‘I am appearing as a witness. The material that has been transmitted to Parliament does not constitute an indictment against me,’ Avgenakis said at the outset. He added that the European Public Prosecutor’s Office had informed Parliament rather than accusing him, and that he appeared ‘with a clear conscience’.
There was a repeated theme in his testimony: an insistence that he had acted to restore institutional rules and openness at the ministry, and that he had sought to correct administrative failings rather than to subvert them.
‘There are no scandals when there are documents and evidence. Everything is in the light,’ he said. ‘I was never afraid of transparency — I imposed it. I did not interfere with the administration; I corrected it. I did not promise, but I acted.’
Avgenakis described his brief tenure at the Ministry of Rural Development and Food — from 27 June 2023 to 14 June 2024 — as one spent confronting long-standing structural, administrative and technical problems. He said the ministry and the agricultural sector were simultaneously dealing with floods, wildfires, supply and energy shocks linked to the war in Ukraine, labour shortages and other crises.
He argued that OPEKEPE’s problems pre-dated his term, saying they had been identified as early as 2016 and that the agency was ‘administratively weak and technologically fragmented’ when he took office. He denied any personal involvement in illegal acts, saying there was no document, decision or signature linking him to unlawful conduct and dismissing allegations as ‘speculation and political impressions’.
Blaming the former president
Avgenakis placed the onus for the agency’s failures on the former OPEKEPE president, Vangelis Simandrakos. He told MPs he had requested Simandrakos’s resignation for nine reasons, which he presented to the committee as concerns that impeded the agency’s lawful operation:
• problematic payments in June and October 2023, including extra-systemic actions;
• fines totalling €170 million for the 2023–24 period;
• an order to pay €31 million in 2022 despite prior official warnings;
• contracts with technical consultants that lacked clear deliverables;
• delays in checking thousands of blocked VAT numbers;
• failure to provide necessary information to the certification authority;
• problematic cooperation with certain officials;
• the absence of a restructuring plan for the organisation;
• a €63 million error in the 2022 clearance, according to a European audit.

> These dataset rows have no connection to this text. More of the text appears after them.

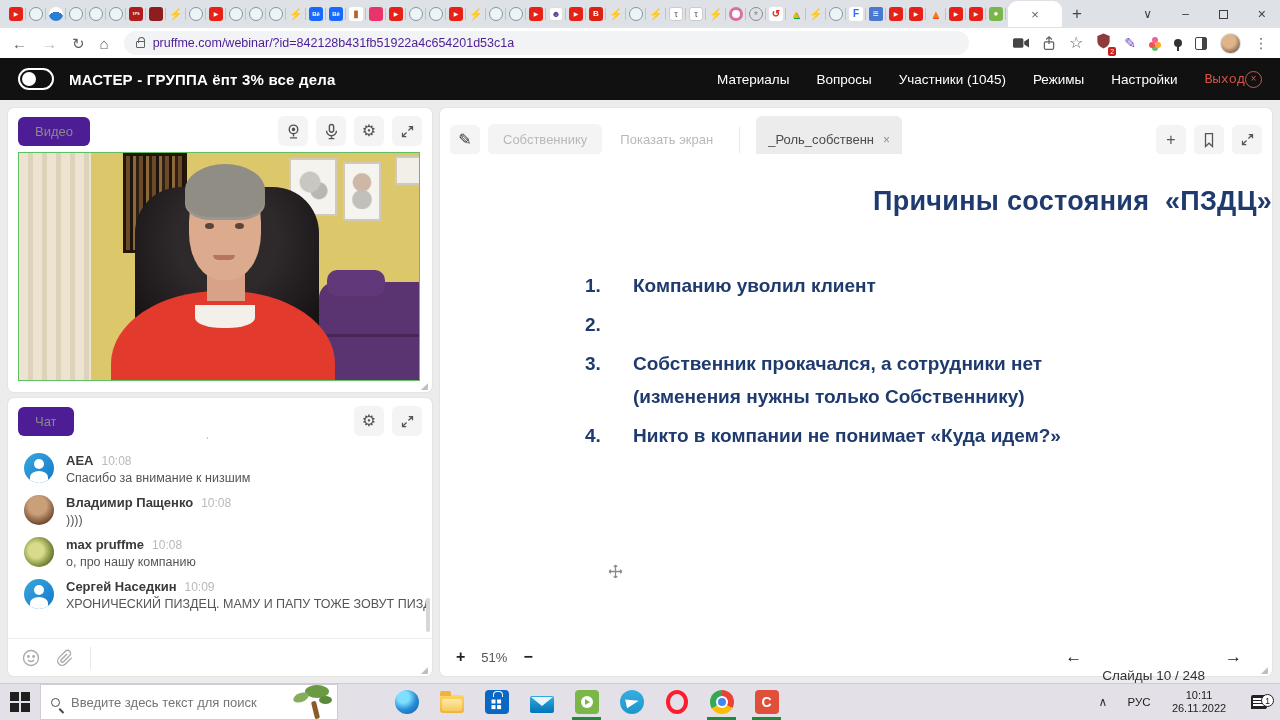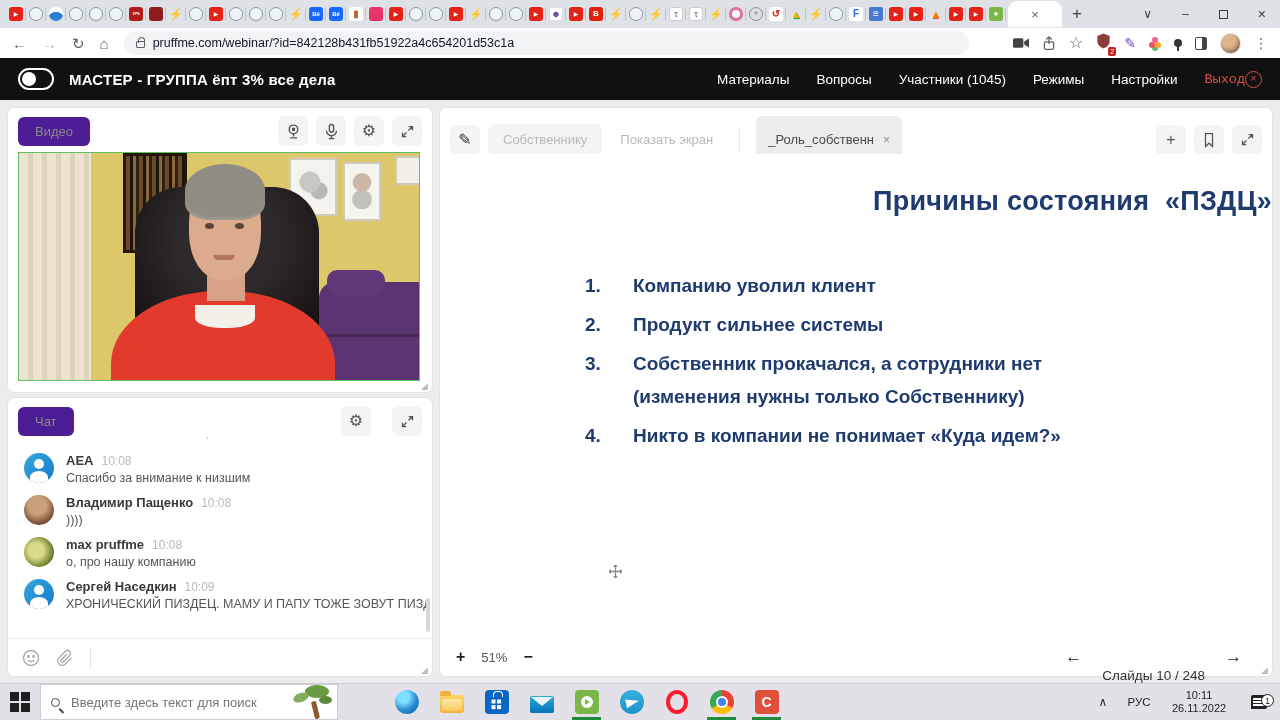--- a/index.html
+++ b/index.html
@@ -39,21 +39,21 @@
   .win-controls{position:absolute;right:14px;top:0;height:28px;display:flex;align-items:center;gap:30px;color:#3c3c3c;font-size:12px;}
   .win-controls .boxglyph{width:9px;height:9px;border:1.2px solid #3c3c3c;display:block;}
 
   
   .urlrow{position:absolute;left:0;top:28px;width:1280px;height:30px;background:#fff;display:flex;align-items:center;padding:0 12px;gap:15px;}
   .nav-ic{color:#5f6368;font-size:15px;line-height:1;cursor:pointer;}
   .nav-ic.dim{color:#b6b9bd;}
   .addr{height:24px;width:845px;background:#f1f3f4;border-radius:12px;display:flex;align-items:center;padding:0 12px;gap:8px;}
   .lock{width:9px;height:7px;border:1.4px solid #5f6368;border-radius:1px;position:relative;margin-top:3px;}
   .lock::before{content:"";position:absolute;left:1px;top:-5px;width:5px;height:5px;border:1.4px solid #5f6368;border-bottom:none;border-radius:4px 4px 0 0;}
-  .url-text{font-size:12.5px;color:#0f172a;white-space:nowrap;}
+  .url-text{font-size:12.5px;color:#4c1d95;white-space:nowrap;}
   .addr-actions{margin-left:auto;display:flex;align-items:center;gap:13px;}
   .mini-svg{display:block;}
   .ext-shield{position:relative;}
   .ext-badge{position:absolute;right:-5px;bottom:-3px;background:#c5221f;color:#fff;font-size:7px;border-radius:2px;padding:0 2px;line-height:9px;}
   .pen-ic{color:#6b3fc4;font-size:14px;transform:rotate(0deg);}
   .flower-ic{width:12px;height:12px;position:relative;}
   .flower-ic::before{content:"";position:absolute;left:3px;top:0;width:6px;height:6px;border-radius:50%;background:#f06292;box-shadow:-3px 5px 0 #ef5350,3px 5px 0 #ffa726,0 8px 0 #66bb6a;}
   .pin-ic{width:8px;height:8px;border-radius:50%;background:#333;position:relative;}
   .pin-ic::after{content:"";position:absolute;left:3px;top:7px;width:2px;height:5px;background:#333;}
   .panel-ic{width:12px;height:13px;border:1.5px solid #444;border-radius:2px;position:relative;}
@@ -98,21 +98,21 @@
   .collar{position:absolute;left:44%;top:67%;width:15%;height:10%;background:#f3f0ea;border-radius:0 0 45% 45%;}
   .neck{position:absolute;left:47%;top:50%;width:9.5%;height:15%;background:#d7a287;}
   .head{position:absolute;left:42.5%;top:9%;width:18%;height:47%;background:#dcab8e;border-radius:46% 46% 44% 44%;}
   .hair{position:absolute;left:41.5%;top:5%;width:20%;height:23%;background:#908d85;border-radius:55% 55% 35% 35%;box-shadow:0 3px 0 #9b978e;}
   .eye{position:absolute;width:2.2%;height:2.6%;background:#5d4436;border-radius:50%;}
   .eye.l{left:46.5%;top:31%;} .eye.r{left:54%;top:31%;}
   .mouth{position:absolute;left:48.5%;top:45%;width:5.5%;height:2%;background:#b3765c;border-radius:0 0 6px 6px;}
 
   
   .chat-card{left:8px;top:398px;width:424px;height:278px;}
-  .chead{display:flex;align-items:center;padding:8px 10px;gap:21px;}
+  .chead{display:flex;align-items:center;padding:8px 10px;gap:8px;}
   .chead .spacer{flex:1;}
   .clipped{position:absolute;left:198px;top:38px;font-size:9px;color:#9a9a9a;}
   .msgs{position:absolute;left:0;top:50px;right:6px;bottom:38px;overflow:hidden;}
   .msg{display:flex;gap:12px;padding:5px 16px;}
   .avatar{width:30px;height:30px;border-radius:50%;flex:0 0 30px;position:relative;overflow:hidden;}
   .avatar.blue{background:linear-gradient(135deg,#38a8e0,#1478c8);}
   .avatar.blue::before{content:"";position:absolute;left:10px;top:6px;width:10px;height:10px;border-radius:50%;background:#fff;}
   .avatar.blue::after{content:"";position:absolute;left:6px;top:18px;width:18px;height:12px;border-radius:50% 50% 0 0;background:#fff;}
   .avatar.photo-brown{background:radial-gradient(circle at 45% 35%,#caa07a 0 35%,#7a5136 70%,#41301f 100%);}
   .avatar.photo-green{background:radial-gradient(circle at 40% 45%,#d8dc8a 0 30%,#7a8a3a 65%,#2f3a18 100%);}
@@ -566,21 +566,20 @@
   </div>
   <div class="slide">
     <div class="slide-title">Причины состояния  «ПЗДЦ»</div>
     <div class="slide-list">
         <div class="slide-item">
           <span class="num">1.</span>
           <span class="txt">Компанию уволил клиент</span>
         </div>
         <div class="slide-item">
           <span class="num">2.</span>
-          <span class="txt">Продукт сильнее системы</span>
         </div>
         <div class="slide-item">
           <span class="num">3.</span>
           <span class="txt">Собственник прокачался, а сотрудники нет
 (изменения нужны только Собственнику)</span>
         </div>
         <div class="slide-item">
           <span class="num">4.</span>
           <span class="txt">Никто в компании не понимает «Куда идем?»</span>
         </div>

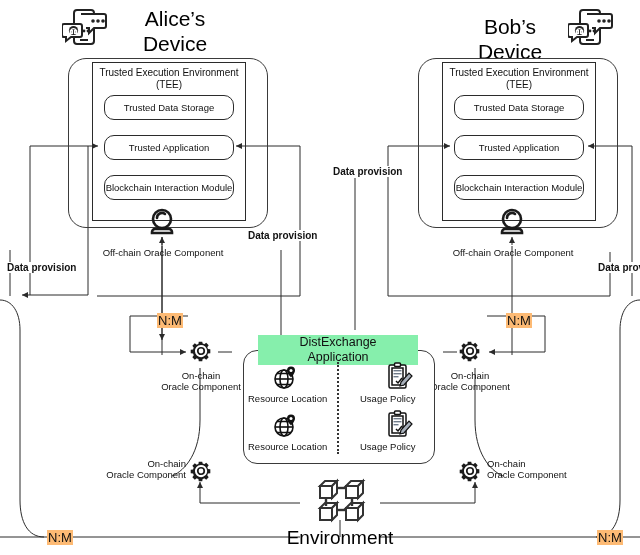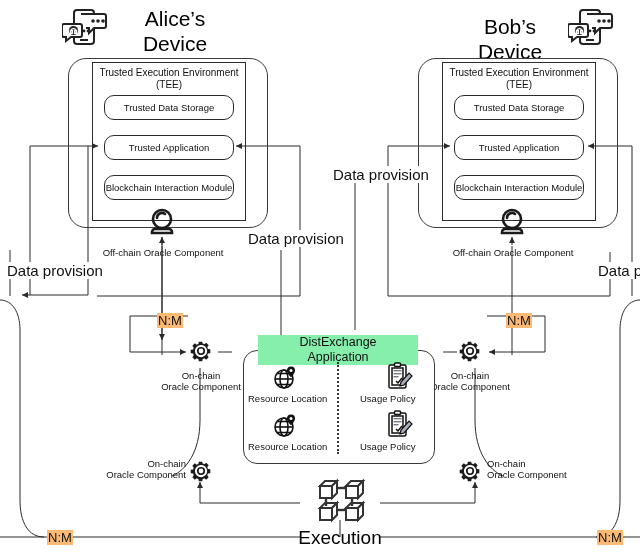--- a/index.html
+++ b/index.html
@@ -10,21 +10,21 @@
   }
   #stage{position:absolute;left:0;top:0;width:640px;height:555px;}
   svg.layer{position:absolute;left:0;top:0;width:640px;height:555px;}
   .txt{position:absolute;white-space:nowrap;}
   .device-title{
     font-size:21px;line-height:25px;text-align:center;color:#000;
   }
   .tee-title{font-size:10px;text-align:center;line-height:12px;color:#111;}
   .boxlabel{font-size:9.5px;text-align:center;color:#111;border-radius:10px;}
   .smalllabel{font-size:9.5px;text-align:center;color:#111;line-height:11px;}
-  .edgelabel{font-size:15px;color:#111;}
+  .edgelabel{font-size:10px;color:#111;font-weight:bold;}
   .nm{font-size:13px;color:#111;background:#fdba74;padding:0 1px;}
   .appTitle{font-size:12.5px;text-align:center;line-height:15px;color:#111;}
   .bcTitle{font-size:19px;text-align:center;color:#000;}
   .iconlabel{font-size:9.5px;text-align:left;color:#111;}
   .innerbox{
     position:absolute;border:1px solid #2b2b2b;background:#fff;
     display:flex;align-items:center;justify-content:center;
   }
   .teeouter{position:absolute;border:1px solid #2b2b2b;background:transparent;}
   .rounded{position:absolute;border:1px solid #3a3a3a;border-radius:18px;background:transparent;}
@@ -330,21 +330,21 @@
       <path d="M34,30 l5,-5 h12 l-5,5z"></path>
       <path d="M46,30 l5,-5 v12 l-5,5z"></path>
     </g>
     <g stroke="#333" stroke-width="2.4" fill="none">
       <line x1="25" y1="10" x2="34" y2="10"></line>
       <line x1="25" y1="32" x2="34" y2="32"></line>
       <line x1="14" y1="20" x2="14" y2="28"></line>
       <line x1="40" y1="20" x2="40" y2="28"></line>
     </g>
   </svg>
-  <div class="txt bcTitle" style="left:280px;top:527px;width:120px;"><span>Execution</span></div>
+  <div class="txt bcTitle" style="left:280px;top:527px;width:120px;"><span>Environment</span></div>
 
   <div class="txt edgelabel" style="left:5px;top:262px;background:#fff;padding:0 2px;"><span>Data provision</span></div>
   <div class="txt edgelabel" style="left:246px;top:230px;background:#fff;padding:0 2px;"><span>Data provision</span></div>
   <div class="txt edgelabel" style="left:331px;top:166px;background:#fff;padding:0 2px;"><span>Data provision</span></div>
   <div class="txt edgelabel" style="left:596px;top:262px;background:#fff;padding:0 2px;"><span>Data provi</span></div>
 
   <div class="txt nm" style="left:157px;top:313px;"><span>N:M</span></div>
   <div class="txt nm" style="left:506px;top:313px;"><span>N:M</span></div>
   <div class="txt nm" style="left:47px;top:530px;"><span>N:M</span></div>
   <div class="txt nm" style="left:597px;top:530px;"><span>N:M</span></div>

He told the committee that on 2 March 2024 he had been informed of 16,500 blocked tax numbers; by 21 May, 7,545 had been checked and 730 showed irregularities.
Defending Cretan producers
Avgenakis also rejected what he described as collective stigmatisation of Cretan farmers. He insisted that the vast majority of producers on the island were law-abiding and hardworking, and warned against equating entire communities with the actions of a few.
‘The farmer is not a suspect, he is a citizen,’ he said. ‘Any attempt to identify the whole with a few criminal cases constitutes an insult and a discrediting.’
In closing, Avgenakis reiterated his confidence in the facts and in democratic procedures: ‘When the light shines everywhere, the truth needs no defenders, only people who dare to speak it.’
Minister Costas Tsiaras is expected to testify to the committee, while Makis Voridis is due to appear on Friday.